VK: D’un côté Guerre poursuit mon rapprochement d’une littérature de genre : c’est un roman comportant des éléments de thriller, de roman policier. De l’autre, c’est une tentative de faire un « portrait » de la société russe qui a peu changé depuis la publication du livre il y a trois ans. Corruption, haine, violence, tentatives vouées à l’échec de certains individus isolés de changer quelque chose — ce sont à mes yeux des caractéristiques importantes de la Russie d’aujourd’hui.
V : Comment situez-vous votre travail dans le contexte culturel russe actuel ? Quelles sont vos relations avec les auteurs russes contemporains ?
VK: Je ne pense pas beaucoup au contexte littéraire russe. Il m’intéresse très peu. Je me contente de faire ce que je crois juste. Une grande partie de la littérature russe contemporaine est contrôlée par telle ou telle clique, avec laquelle je n’ai rien de commun. En ce qui concerne les autres auteurs, c’est la même chose, je reste dans mon coin, je n’ai de contacts avec quasiment personne. La plupart des auteurs de ma génération font la propagande d’idées lourdingues et réactionnaires ; je suis très loin de ça. La littérature d’aujourd’hui est dominée par des livres ennuyeux qui pèsent une tonne, bourrés de réflexions extraordinairement intellectuelles. Ces auteurs du XXIe siècle imitent Tolstoï et Dostoïevski.
V: Comment vos romans ont-ils été reçus chez vous ?
VK: En général, la ligne de fracture est assez nette entre ceux qui aiment et ceux qui détestent catégoriquement. Ceux qui n’aiment pas ça m’accusent de noircir le tableau, de faire de la littérature de gare, du « Tchernoukha* ». C’est un mot russe péjoratif, apparu à l’époque soviet qui signifie que l’auteur déforme volontairement toute la réalité environnante, la présentant sous un jour négatif. C’est une survivance de l’époque soviet quand on essayait de tout taire, de faire comme s’il ne se passait jamais rien de mal dans le pays.
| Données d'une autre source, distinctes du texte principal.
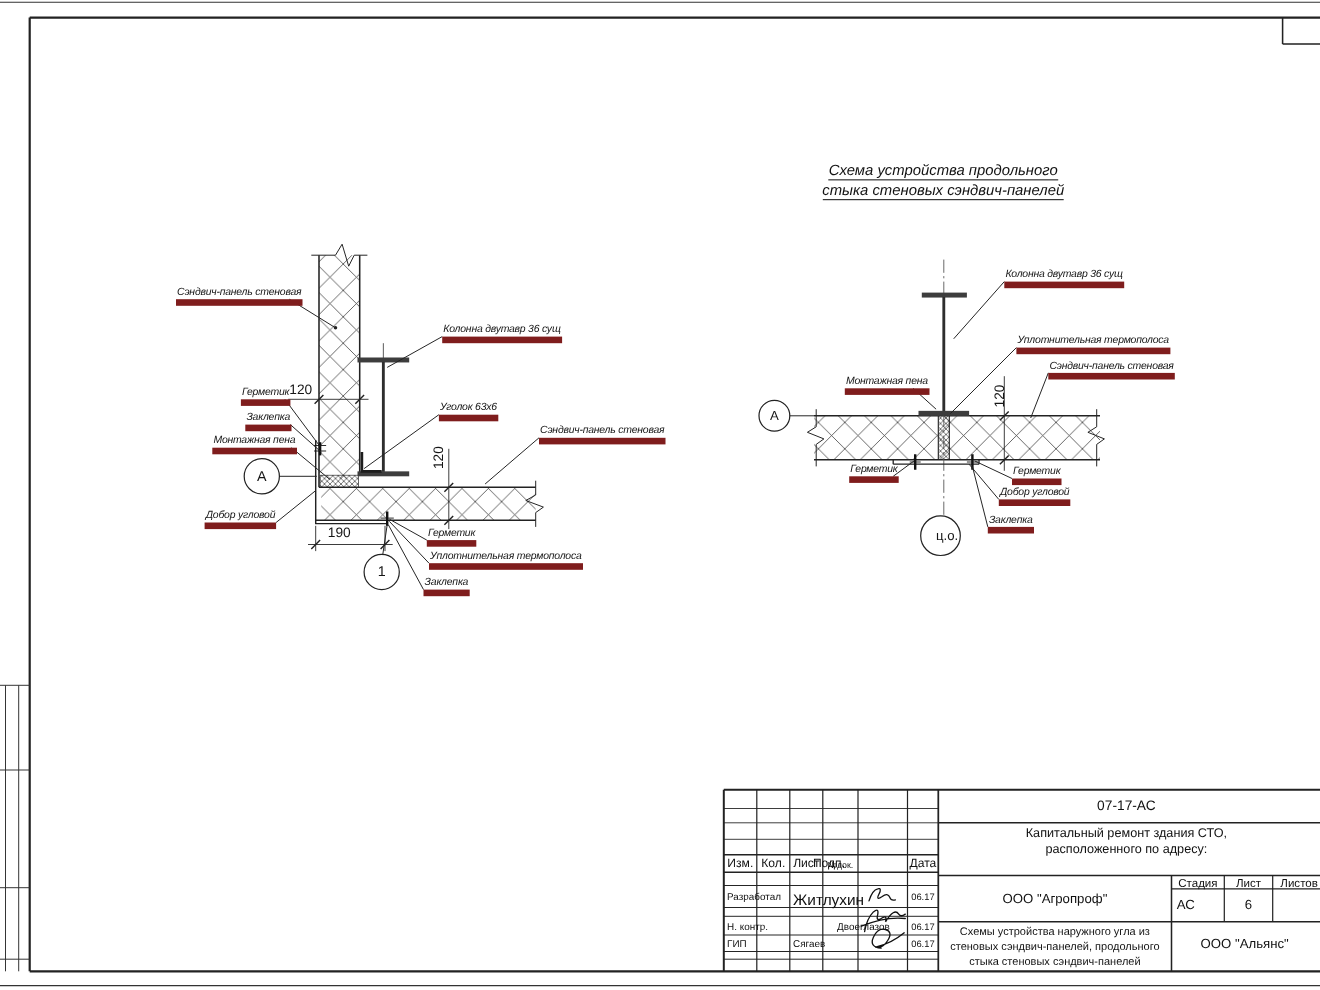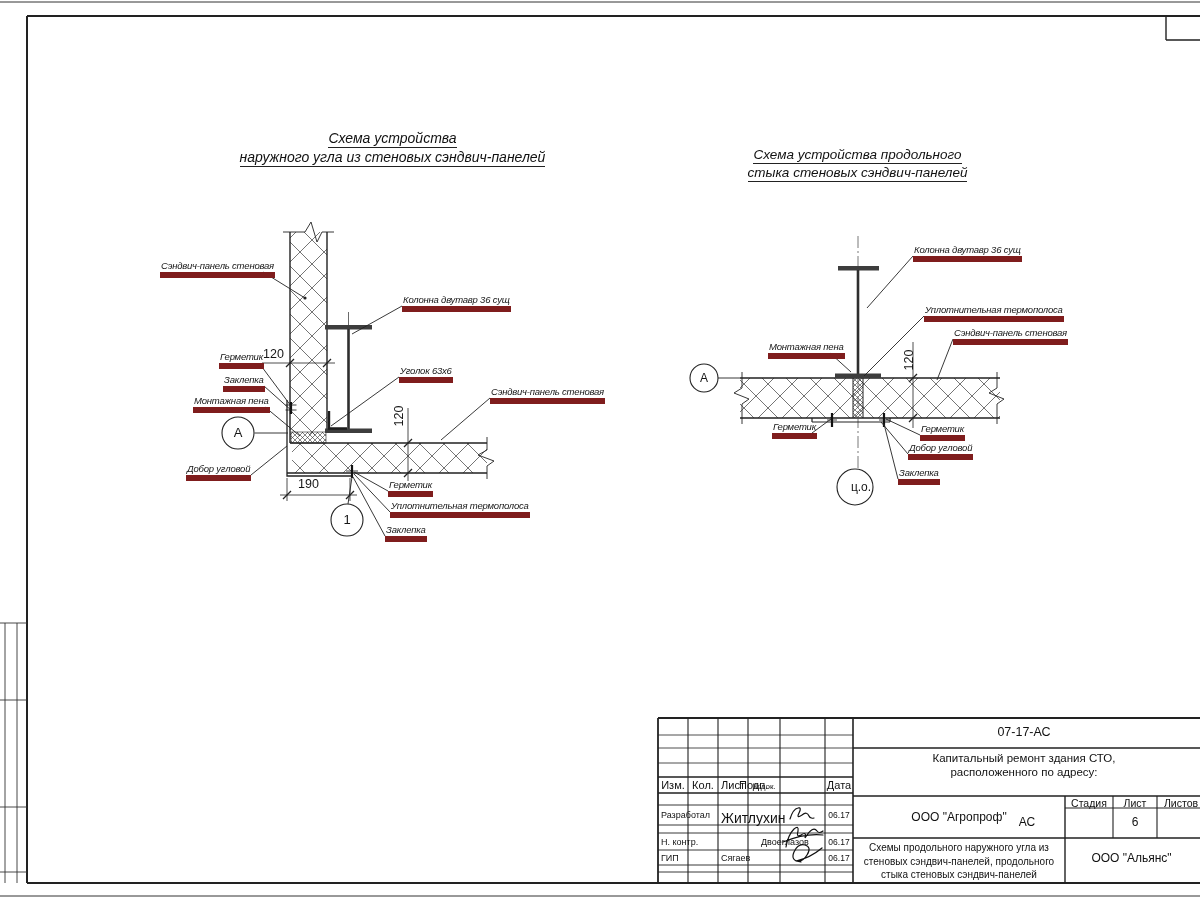--- a/index.html
+++ b/index.html
@@ -186,10 +186,6 @@
     </g>
   </svg>
 
-  <div class="dtitle" style="left:225px;top:130px;width:335px;">
-    <div><span>Схема устройства</span></div>
-    <div><span>наружного угла из стеновых сэндвич-панелей</span></div>
-  </div>
   <div class="dtitle" style="left:720px;top:147px;width:275px;font-size:13.5px;">
     <div><span>Схема устройства продольного</span></div>
     <div><span>стыка стеновых сэндвич-панелей</span></div>

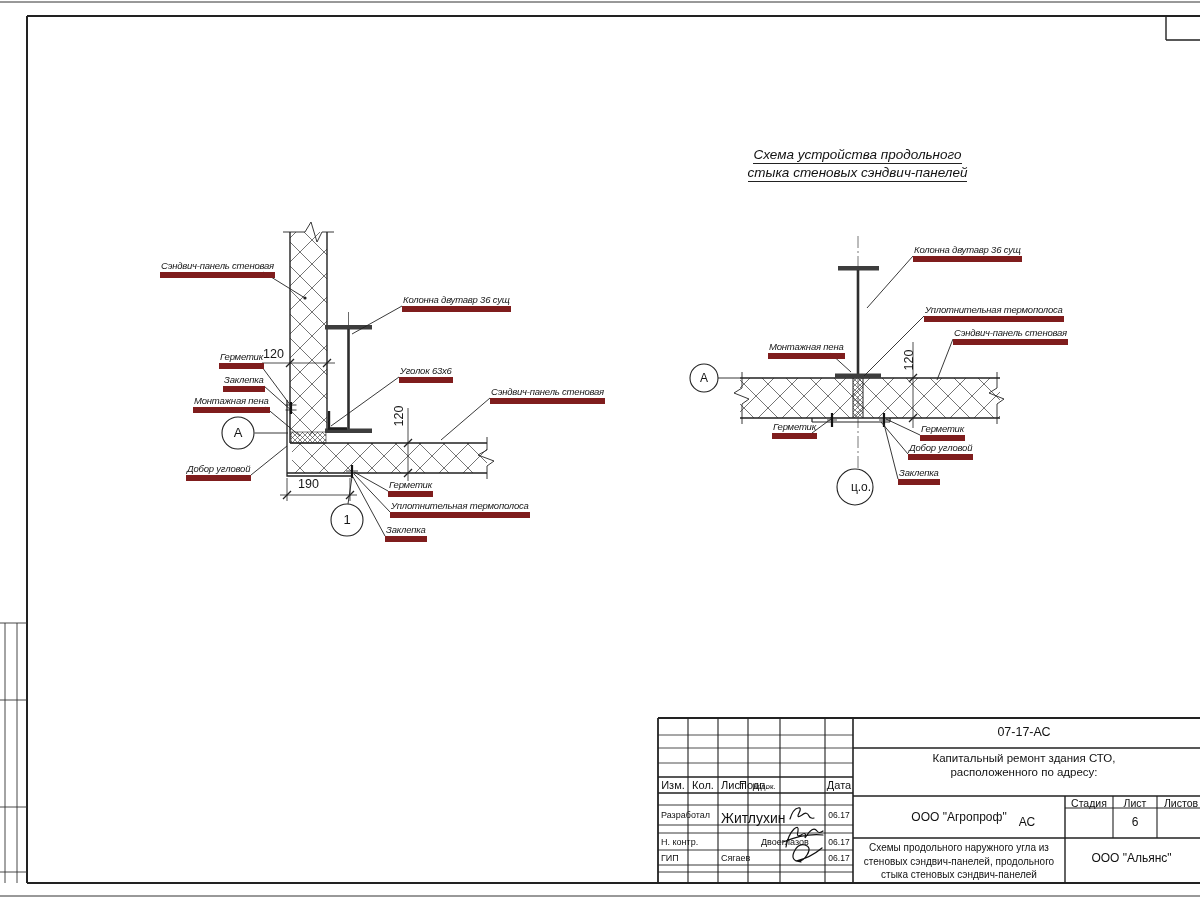--- a/index.html
+++ b/index.html
@@ -231,7 +231,7 @@
   <span class="tb ctr" style="left:1065px;top:797px;width:48px;font-size:10.5px;">Стадия</span>
   <span class="tb ctr" style="left:1113px;top:797px;width:44px;font-size:10.5px;">Лист</span>
   <span class="tb ctr" style="left:1157px;top:797px;width:48px;font-size:10.5px;">Листов</span>
-  <span class="tb ctr" style="left:1014px;top:815px;width:26px;font-size:12px;">АС</span>
+  <span class="tb ctr" style="left:1065px;top:815px;width:26px;font-size:12px;">АС</span>
   <span class="tb ctr" style="left:1113px;top:815px;width:44px;font-size:12px;">6</span>
   <div class="tb ctr" style="left:856px;top:841px;width:206px;font-size:10px;line-height:13.5px;">
     <div>Схемы продольного наружного угла из</div>

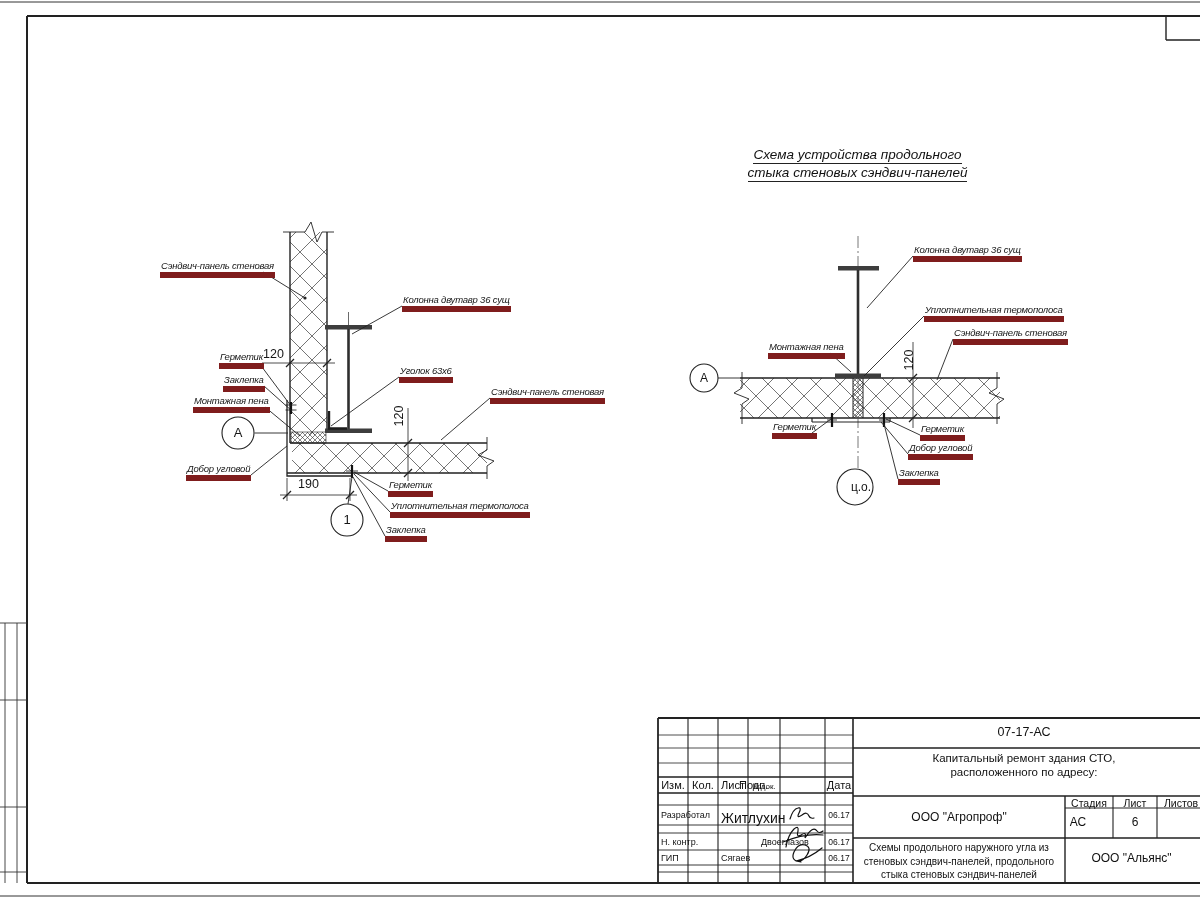--- a/index.html
+++ b/index.html
@@ -234,7 +234,7 @@
   <span class="tb ctr" style="left:1065px;top:815px;width:26px;font-size:12px;">АС</span>
   <span class="tb ctr" style="left:1113px;top:815px;width:44px;font-size:12px;">6</span>
   <div class="tb ctr" style="left:856px;top:841px;width:206px;font-size:10px;line-height:13.5px;">
-    <div>Схемы продольного наружного угла из</div>
+    <div>Схемы устройства наружного угла из</div>
     <div>стеновых сэндвич-панелей, продольного</div>
     <div>стыка стеновых сэндвич-панелей</div>
   </div>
Tous les livres et les films dans lesquels on montre la vie réelle avec toutes ses urticaires — violence, criminalité, alcoolisme, corruption, toxicomanie — tombaient inévitablement dans la catégorie «tchernoukha».
V: Depuis Racailles, qui se situe à l'époque de la Perestroïka, vous brossez de votre pays, et plus particulièrement de la jeunesse russe, un portrait dur, fondamentalement pessimiste. Aujourd'hui, avec le recul, comment votre vision a-t-elle évolué ?
VK: La vie réelle, celle que je vois autour de moi, est cruelle, alors c’est comme ça qu’elle est dépeinte dans mes livres, je n’exagère, ni ne déforme rien. Pessimisme ou optimisme sont des nuances subjectives, et chaque lecteur en a sa conception particulière. Quelqu’un se dira : Oui, en effet c’est la merde totale, il ne reste plus qu’à glander et boire de la vodka. Alors que quelqu’un d’autre, au contraire, essaiera de faire quelque chose pour transformer sa vie. En ce qui me concerne personnellement, j’ai traversé une période d’optimisme dans ma jeunesse — au début, lorsque le dirigeant de l’URSS de l’époque Mikhaïl Gorbatchev a annoncé la Pérestroïka et a mené des réformes et après, en 1991, quand le système soviétique s’est effondré. Mais, ces dernières années, on revient à tout ce qu’il y avait de négatif en URSS, Il y a beaucoup trop de bidonnages, de propagande, de « bourrage de crâne » et ça n’incite pas à l’optimisme.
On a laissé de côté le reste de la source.